Geez, thanks for the permanent nightmares and cold sweats!


----------



## mattthemuppet2 (Aug 24, 2015)

Ulma Doctor said:


> that's why they say, "Don't be a tool, stay in school!"



yes indeedy and that wasn't even the worst job that I did before and during college. Had some fun times and met some _really_ interesting people though. Certainly gave me a better perspective than alot of the kids I'm teaching now.
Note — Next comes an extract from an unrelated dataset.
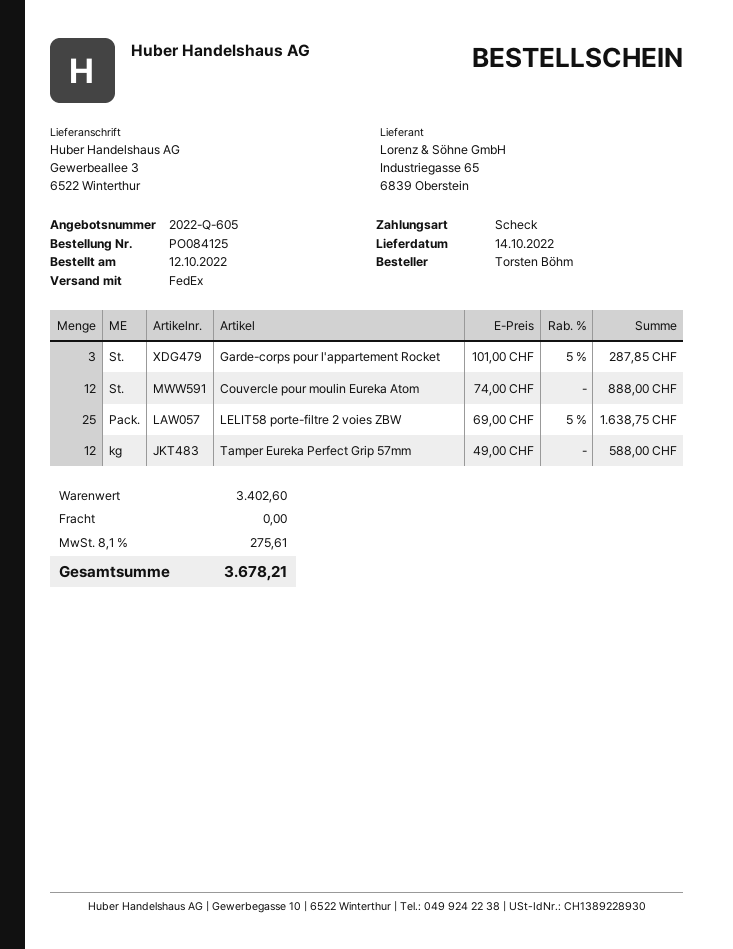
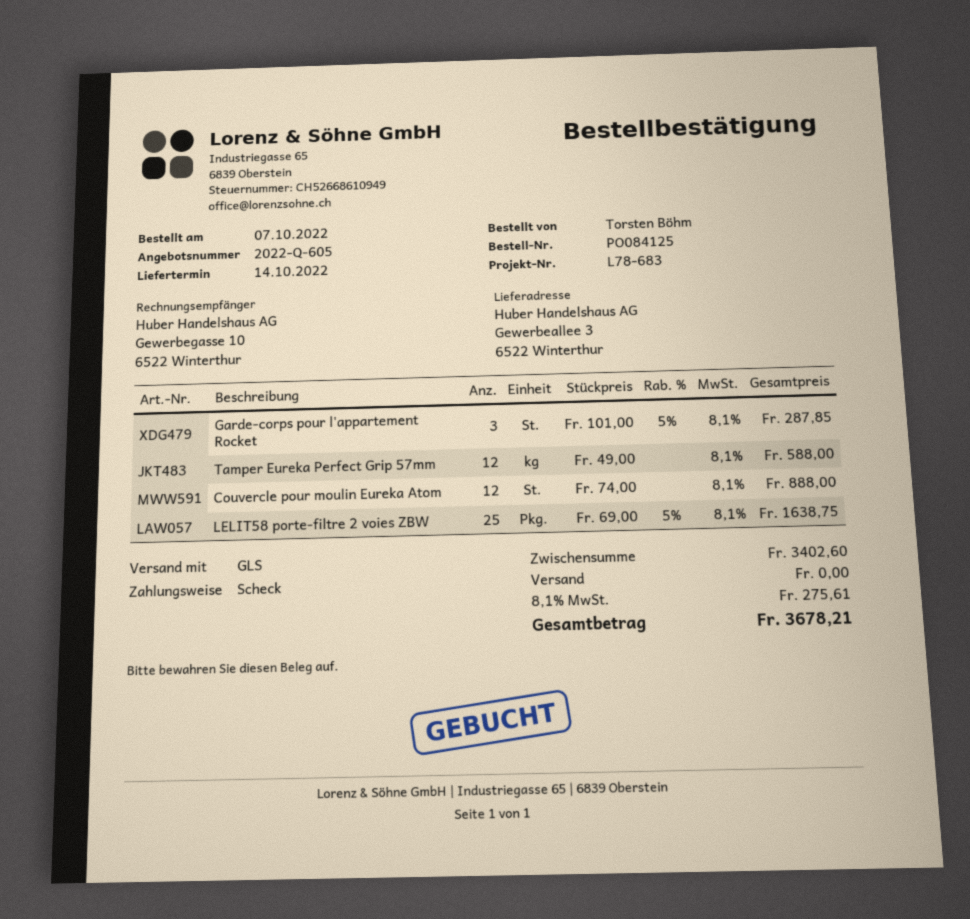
order date: 2022-10-12 -> 2022-10-07
shipping method: FedEx -> GLS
Another funny thing from that job - one of the huge and scary guys (I dunno 6'6" and 300lbs?) used to call me Professor as they all knew I was going to university the following year and now I AM a Professor


----------



## Bill Gruby (Aug 24, 2015)

They better pay that guy good money to cut chicken that fast. Osha would have a field day watching him for 60 seconds.

 "Billy G"


----------



## ogberi (Aug 24, 2015)

mattthemuppet said:


> it's only scary because you don't use one for several hours a day, perhaps every day. I worked in a turkey factory when I was a teenager working through college and they did all the cutting and boning by hand, with insanely sharp knifes. They did where steel gauntlets though. Some crazy stories from that job - had a water fight with my supervisor so as punishment he put me on the temperature detail. Every pallet of turkey in the dispatch chiller was checked frequently and if it went above a certain temp I had to drag the pallet through the factory (in the midst of summer mind) and put it in the -40C blast freezer, opening up all the trays so it cooled back down again. Working on a foot of ice, in an icestorm with my nostrils freezing shut, only to have to pull a ton of turkey back through a 30C factory. That's why I went to college...
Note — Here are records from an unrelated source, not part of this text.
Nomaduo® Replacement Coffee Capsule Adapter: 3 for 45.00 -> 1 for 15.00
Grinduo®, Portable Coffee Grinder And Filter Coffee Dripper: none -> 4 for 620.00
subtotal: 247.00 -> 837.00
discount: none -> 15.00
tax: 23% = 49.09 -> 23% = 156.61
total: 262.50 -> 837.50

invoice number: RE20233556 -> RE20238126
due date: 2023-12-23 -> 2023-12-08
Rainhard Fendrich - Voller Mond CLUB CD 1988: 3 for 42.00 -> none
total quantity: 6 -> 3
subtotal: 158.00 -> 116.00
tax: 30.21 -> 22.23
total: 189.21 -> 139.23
Oddly enough, one job I had that I didn't mind was working on an internment crew.  Yup, I used to bury people for a living.  Hours were good, pay sucked, got to be outdoors all day, and was strong as an ox.  OSHA hated some of the things we did, too.  Gave up that job for a career in IT.  Don't miss the dirt, though.


----------



## Ulma Doctor (Aug 24, 2015)

Bill Gruby said:


> They better pay that guy good money to cut chicken that fast. Osha would have a field day watching him for 60 seconds.
> 
> "Billy G"




Hi Billy G, 
the machine is osha approved. NSF, UL and a CSA listings too.
but scary as all get out ,none the less

as far as the operator's safety gear, i'm not sure about steel mesh and rotary cutting devices- there maybe a loophole there


----------



## markba633csi (Nov 28, 2016)

That machine in the video doesn't look like a Biro to me- anyway it looks like there should be a guard piece around the blade, I don't see that in the vid..
Mark S.


----------



## Ulma Doctor (Nov 28, 2016)

markba633csi said:


> That machine in the video doesn't look like a Biro to me- anyway it looks like there should be a guard piece around the blade, I don't see that in the vid..
> Mark S.


good eye, after studying the machine again- i believe you may be correct.
it's either a dang good copy, or a really early Biro
but you are also correct, there should be a gate that keeps the blade covered until the operator opens the cutting gate with the product


----------



## Uglydog (Nov 28, 2016)

I wonder if gloves would be even more dangerous?
Would it be like wearing gloves around an endmill?
Would it potentially catch and instead of just cutting off the finger pull the hand in and wrap around the blade?

Daryl
MN


----------



## Ulma Doctor (Nov 28, 2016)

to my knowledge, workers can't use gloves around rotary cutting machines here in California
i think for the very purposes you have stated 
gives me the shivers to think of one getting wound up.....


----------



## markba633csi (Nov 29, 2016)

That infernal gadget is giving me the creeps,  I'm gonna turn everything off and just sit here with my cat. LOL
MS


----------



## Silverbullet (Dec 2, 2016)

Mankind is good at making things to work for good only to made evil by thoughts and deeds. I look at it as a time money saving device. Even saving the operator from being cut by his own knife when cutting chicken. How many of you have ever done any butchering  well I've done it all my life on game animals and large quantities of beef and fish and chicken. This machine would be a real asset to have doing venison and others. Cutting the legs and separating the meat from the cartilage . YUPP only be afraid of your thoughts not the machine.


----------



## sanddan (Dec 2, 2016)

mattthemuppet said:


> .....................That's why I went to college...



LOL, well said!


----------



## markba633csi (Dec 3, 2016)

That better be tomato sauce on my chicken! Or is it? LOL
MS


----------



## eugene13 (Jan 7, 2017)

that's the scairest machine I've ever seen


----------



## Ulma Doctor (Jan 7, 2017)

eugene13 said:


> that's the scairest machine I've ever seen


i agree, my junk wants to crawl back inside whenever i hear one being used
it makes like a sword swishing sound, the sound is amplified if the bird is frozen


----------